После перестройки для литераторов-эмигрантов, кроме русскоязычной писательской карьеры, возникли широкие возможности карьеры «переводной». Если ты не Бродский или Набоков и продолжаешь писать на русском языке, обращенном к читателю русскоязычному, то для доступа к иностранным массам нуждаешься в переводчиках. На наиболее популярный английский лучше иметь переводчика постоянного. Так, лауреат премии Аполлона Григорьева 2000 года поэтесса Вера Павлова, эмигрировав в Нью-Йорк, решила вопрос переводов радикально — ее на английский оперативно переводит американский муж. В России поэтесса меж тем публикует чуть ли не по сборнику в год.

Надо отметить, что зарубежная карьера, и в силу российского отношения «к загранице», описанного еще Булгаковым, и в силу устройства западной культурной среды, имеет неизбежный оттенок шоу-бизнеса: если дела пойдут, вас будут звать на телешоу, презентации, акции и в прочие ивенты как модное лицо. От трепетной литературы малых форм эти игры уводят человека очень далеко, зато есть хорошие шансы быть переведенным на многие языки мира. Это все полезно для расширения кругозора, просто надо понимать, в какую игру вы играете — и кто управляет ситуацией с вашим творчеством в итоге. И если ВЫ удержитесь в писательстве, не превратившись в чистого телерадио-«говоруна», то крепость ваша теперь — удесятеренная и пробивная сила — глобальная.

Вот отличный пример блестящего взлета после недолгой жизни за рубежом. Поэт, прозаик и интернет-активист Алексей Андреев, автор литературных трудов под псевдонимом Мерси Шелли, закончил математико-механический факультет Ленинградского университета и аспирантуру университета Западной Вирджинии (США). Вернулся в Питер, живет на две столицы. Стал первым русским автором хайку, получившим мировое признание: вторые места в крупнейших всемирных конкурсах «Shiki haiku contest» (1995) и «Mainichi haiku contest» (1997). Книга его хайку вышла в 1996 году в США (в переводах автора) и в 2002-м в Японии. Написал несколько популярных статей о хайку для журналов «Арион» и «Новое литературное обозрение», создал сайт Haiku.ru и Интернет-радио RadioNet. Переводил современные хайку с английского и французского. Опубликовал две собственные книги стихов (на русском и английском языках), а потом взял и под псевдонимом Мерси Шелли Андреев написал научно-фантастические иронические романы о нашем будущем в стиле русский киберпанк — «Паутина» и «2048». Такое вот международное интеллектуальное чудачество, без отрыва от родной почвы и страны.

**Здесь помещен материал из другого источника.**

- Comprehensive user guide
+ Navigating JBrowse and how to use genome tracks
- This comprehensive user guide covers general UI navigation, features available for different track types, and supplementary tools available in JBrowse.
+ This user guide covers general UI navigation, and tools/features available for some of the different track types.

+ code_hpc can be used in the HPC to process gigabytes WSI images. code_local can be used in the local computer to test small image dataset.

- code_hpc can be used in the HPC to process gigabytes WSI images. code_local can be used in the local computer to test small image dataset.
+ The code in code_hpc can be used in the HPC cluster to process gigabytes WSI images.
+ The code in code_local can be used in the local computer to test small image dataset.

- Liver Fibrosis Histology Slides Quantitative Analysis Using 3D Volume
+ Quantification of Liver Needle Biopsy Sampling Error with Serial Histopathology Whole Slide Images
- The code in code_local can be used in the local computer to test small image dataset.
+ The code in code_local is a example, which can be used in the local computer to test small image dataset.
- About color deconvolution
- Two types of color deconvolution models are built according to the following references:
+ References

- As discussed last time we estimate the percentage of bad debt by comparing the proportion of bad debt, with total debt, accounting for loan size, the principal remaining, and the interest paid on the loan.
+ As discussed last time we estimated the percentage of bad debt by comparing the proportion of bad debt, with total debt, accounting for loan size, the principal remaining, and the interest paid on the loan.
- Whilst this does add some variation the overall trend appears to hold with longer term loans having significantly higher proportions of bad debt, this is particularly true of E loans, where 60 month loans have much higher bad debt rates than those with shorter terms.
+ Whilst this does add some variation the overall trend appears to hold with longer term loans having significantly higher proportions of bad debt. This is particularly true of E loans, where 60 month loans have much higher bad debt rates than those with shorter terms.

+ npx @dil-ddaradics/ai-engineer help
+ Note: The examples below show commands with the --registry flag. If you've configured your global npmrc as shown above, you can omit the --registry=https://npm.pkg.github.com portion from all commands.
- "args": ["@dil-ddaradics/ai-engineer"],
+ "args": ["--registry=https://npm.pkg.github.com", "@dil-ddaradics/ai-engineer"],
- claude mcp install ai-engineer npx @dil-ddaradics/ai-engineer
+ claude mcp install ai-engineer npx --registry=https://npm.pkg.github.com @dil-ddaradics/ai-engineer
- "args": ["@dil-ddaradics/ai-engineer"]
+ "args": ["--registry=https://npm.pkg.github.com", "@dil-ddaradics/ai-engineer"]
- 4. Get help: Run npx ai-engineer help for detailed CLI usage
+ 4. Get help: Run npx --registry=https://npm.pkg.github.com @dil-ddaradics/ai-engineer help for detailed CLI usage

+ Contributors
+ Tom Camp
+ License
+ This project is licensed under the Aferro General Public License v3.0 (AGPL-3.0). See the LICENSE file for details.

А вот чисто эмиграционный пример успешной литературной эмиграции мастера малых форм — русско-ирландский поэт и переводчик Анатолий Кудрявицкий, выпускник Московского медицинского института. Работал исследователем в области иммунологии, журналистом, литературным редактором в журналах «Знание — сила», «Огонек», редактором поэзии в журнале «Иностранная литература», заместителем главного редактора литературного журнала «Стрелец». В конце 1970-х стал одним из авторов самиздата, в 1990-х входил в поэтическую группу мелоимажинистов, член редакционного совета «Журнала ПОэтов» (Москва).

Эмигрировал в 1999 году, живет в Дублине. Основал Российское поэтическое общество, пять лет был административным директором Федерации поэтических ассоциаций ЮНЕСКО, затем стал одним из основателей Ирландского общества авторов хайку, а через год, в 2007-м — его президентом. Издал семь книг стихов на русском и две приветливо встреченные критикой — на английском. Одна из них книга хайку. Получил ирландскую поэтическую премию имени Марии Эджуорт, итальянскую премию Каполивери, премию Литературного Совершенства в Японии и Международную отметину имени Давида Бурлюка в России. Редактирует международный журнал хайку «Shamrock» и сетевой журнал на русском «Окно», переводит прозу и поэзию с английского на русский и обратно. Пишет также романы и повести.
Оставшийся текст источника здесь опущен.